Nunes Marques inicia revisão que pode anular condenação de Bolsonaro no STF

Jair Bolsonaro

#Jair Bolsonaro 

O ministro Kassio Nunes Marques, do Supremo Tribunal Federal, deu um importante passo ao deflagrar o processo de revisão criminal da condenação imposta ao ex-presidente Jair Bolsonaro no caso da chamada trama golpista

Essa medida abre a possibilidade de rever ou até mesmo anular a pena de 27 anos e três meses de prisão aplicada ao ex-mandatário.

Na última quarta-feira, Nunes Marques, que atua como relator do pedido apresentado pela defesa de Bolsonaro, concedeu um prazo de 20 dias para que o procurador-geral da República, Paulo Gonet, apresente sua manifestação oficial sobre o caso. Esse é um procedimento padrão que permite à Procuradoria se posicionar antes de o processo avançar para julgamento. A defesa protocolou o recurso no início de maio, buscando não apenas a anulação da condenação, mas também a absolvição completa de Bolsonaro.

De forma simples, a revisão criminal é um instrumento jurídico excepcional usado quando se alega que houve erros graves no julgamento anterior, mesmo após o esgotamento de outros recursos. No documento, os advogados de Bolsonaro afirmam que o processo revelou um “erro judiciário em sua acepção mais grave”, o que justificaria a intervenção do Supremo para corrigir a decisão. Eles argumentam que o ex-presidente não deu nenhuma ordem ou orientação relacionada aos eventos de 8 de janeiro, e que não existem indícios concretos ligando-o diretamente aos fatos pelos quais foi condenado.

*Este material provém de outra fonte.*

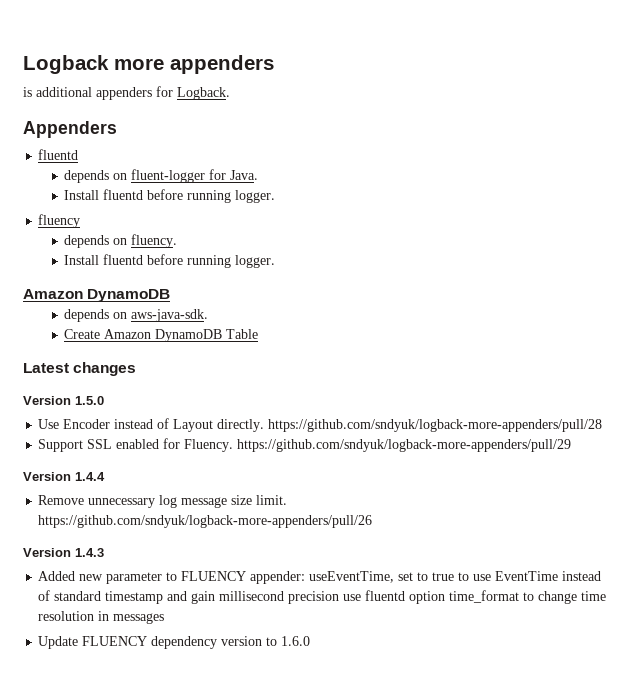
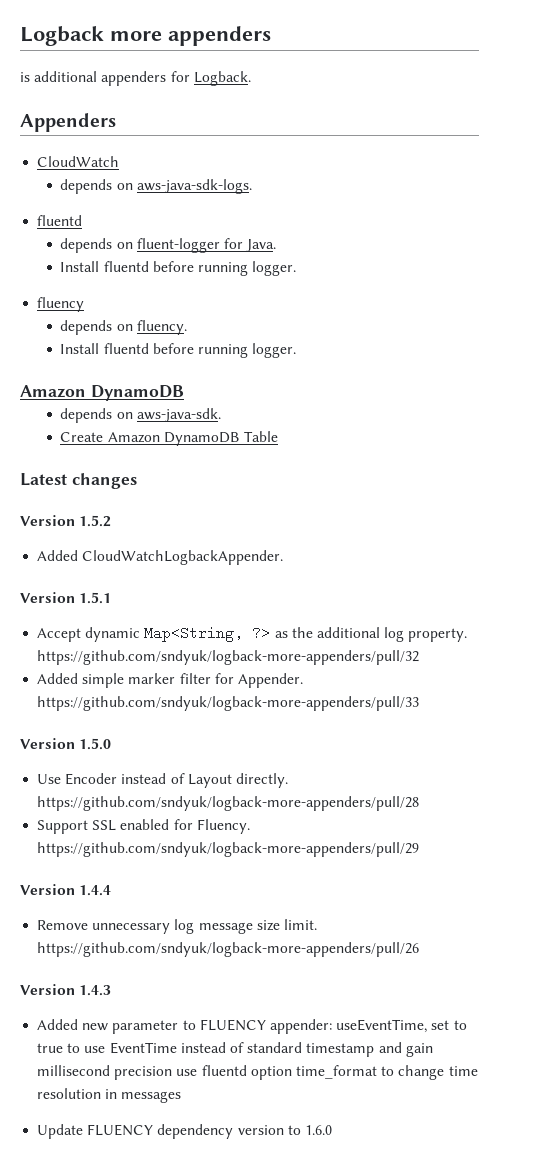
+ CloudWatch
+ depends on aws-java-sdk-logs.
+ Version 1.5.2
+ Added CloudWatchLogbackAppender.
+ Version 1.5.1
+ Accept dynamic Map<String, ?> as the additional log property. https://github.com/sndyuk/logback-more-appenders/pull/32
+ Added simple marker filter for Appender. https://github.com/sndyuk/logback-more-appenders/pull/33

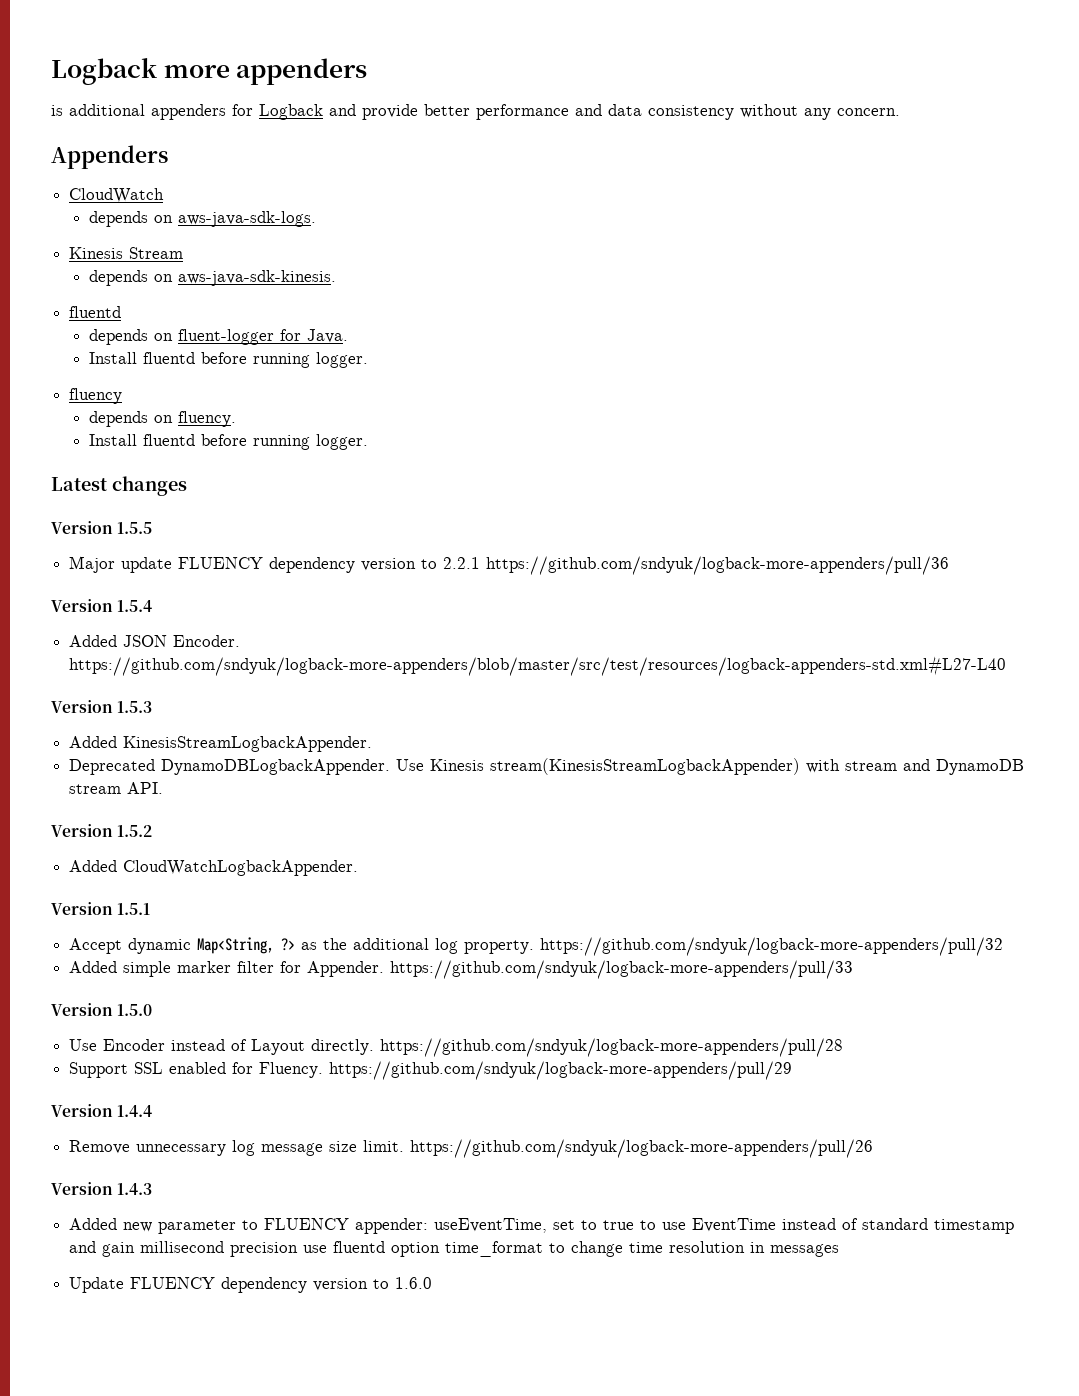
- is additional appenders for Logback.
+ is additional appenders for Logback and provide better performance and data consistency without any concern.
+ Kinesis Stream
+ depends on aws-java-sdk-kinesis.
  depends on fluency.
  Install fluentd before running logger.
- Amazon DynamoDB
- depends on aws-java-sdk.
- Create Amazon DynamoDB Table
  Latest changes
+ Version 1.5.5
+ Major update FLUENCY dependency version to 2.2.1 https://github.com/sndyuk/logback-more-appenders/pull/36
+ Version 1.5.4
+ Added JSON Encoder. https://github.com/sndyuk/logback-more-appenders/blob/master/src/test/resources/logback-appenders-std.xml#L27-L40
+ Version 1.5.3
+ Added KinesisStreamLogbackAppender.
+ Deprecated DynamoDBLogbackAppender. Use Kinesis stream(KinesisStreamLogbackAppender) with stream and DynamoDB stream API.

Entre os principais pontos levantados pela defesa estão questões processuais importantes. Os advogados questionam o fato de o julgamento ter ocorrido na Primeira Turma do STF, e não no plenário completo da Corte, como seria adequado para um ex-presidente da República. Eles sustentam que isso comprometeu a amplitude da análise do caso. Além disso, alegam cerceamento de defesa, pois não tiveram acesso integral e em tempo hábil a todas as provas da investigação, o que teria prejudicado o direito de contraditório e de ampla defesa.

Outro ponto central é a delação premiada do tenente-coronel Mauro Cid, ex-ajudante de ordens de Bolsonaro. A defesa pede a anulação total dessa colaboração, afirmando que ela não foi voluntária nem verdadeira, e que serviu mais como um mecanismo para incriminar o ex-presidente. Segundo os advogados, provas derivadas dessa delação também deveriam ser consideradas inválidas. O recurso ainda solicita que o caso seja remetido ao plenário do Supremo para uma análise mais ampla por todos os ministros.

Pelo regimento interno do STF, essa revisão criminal será julgada pela Segunda Turma, formada pelos ministros André Mendonça, Nunes Marques, Gilmar Mendes, Dias Toffoli e Luiz Fux. Dois deles, Nunes Marques e André Mendonça, foram indicados por Bolsonaro durante seu mandato, o que pode influenciar o ambiente de discussão, embora as decisões dependam sempre do mérito de cada argumento.

É importante destacar que, embora a revisão represente uma nova chance de reavaliação, analistas jurídicos consideram esse tipo de recurso de difícil êxito, pois exige a demonstração clara de nulidades graves ou erros que comprometam a justiça da condenação. Bolsonaro cumpre atualmente a pena em regime domiciliar, por razões de saúde, e acompanha atentamente o andamento do processo.

Esse movimento no STF reacende o debate sobre a tramitação de casos de grande repercussão política no Supremo e sobre os limites entre o exercício do poder Judiciário e a garantia de direitos fundamentais, como o devido processo legal. A manifestação da PGR e os próximos passos da Segunda Turma serão decisivos para definir se a condenação será mantida ou se haverá espaço para uma revisão profunda. O caso continua atraindo atenção nacional, pois envolve não apenas a figura de um ex-presidente, mas também questões institucionais sensíveis sobre como o sistema de Justiça lida com lideranças políticas de alto perfil. (aprox. 1450 caracteres)


Publicado em 30/05/2026 08h20


English version


Texto adaptado por IA (Grok) do original. Imagens de bibliotecas de imagens ou origem na legenda.